• [Exercise goal]
Everything in the records below except the images should be output exactly as written.

━━ Available data

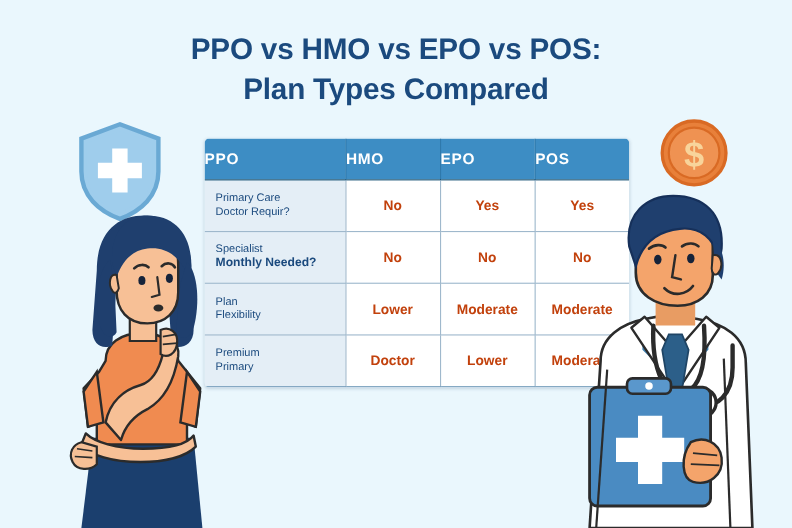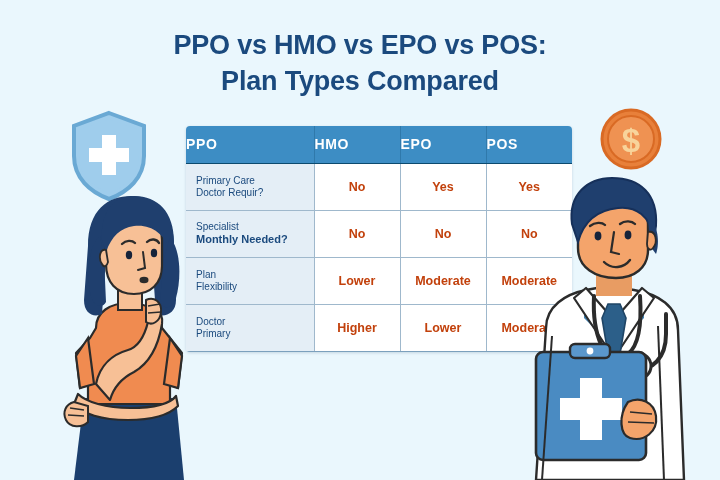--- a/index.html
+++ b/index.html
@@ -248,24 +248,24 @@
           <td class="rowlabel">
             <span class="rl1">Plan</span>
             <span class="rl1">Flexibility</span>
           </td>
           <td>Lower</td>
           <td>Moderate</td>
           <td>Moderate</td>
         </tr>
         <tr>
           <td class="rowlabel">
-            <span class="rl1">Doctor</span>
+            <span class="rl1">Premium</span>
             <span class="rl1">Primary</span>
           </td>
-          <td>Higher</td>
+          <td>Doctor</td>
           <td>Lower</td>
           <td>Moderate</td>
         </tr>
       </tbody>
     </table>
   </div>
 
 </div>
 
 </body></html>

━━━━

• [Output of the exercise]
--- a/index.html
+++ b/index.html
@@ -248,24 +248,24 @@
           <td class="rowlabel">
             <span class="rl1">Plan</span>
             <span class="rl1">Flexibility</span>
           </td>
           <td>Lower</td>
           <td>Moderate</td>
           <td>Moderate</td>
         </tr>
         <tr>
           <td class="rowlabel">
-            <span class="rl1">Doctor</span>
+            <span class="rl1">Premium</span>
             <span class="rl1">Primary</span>
           </td>
-          <td>Higher</td>
+          <td>Doctor</td>
           <td>Lower</td>
           <td>Moderate</td>
         </tr>
       </tbody>
     </table>
   </div>
 
 </div>
 
 </body></html>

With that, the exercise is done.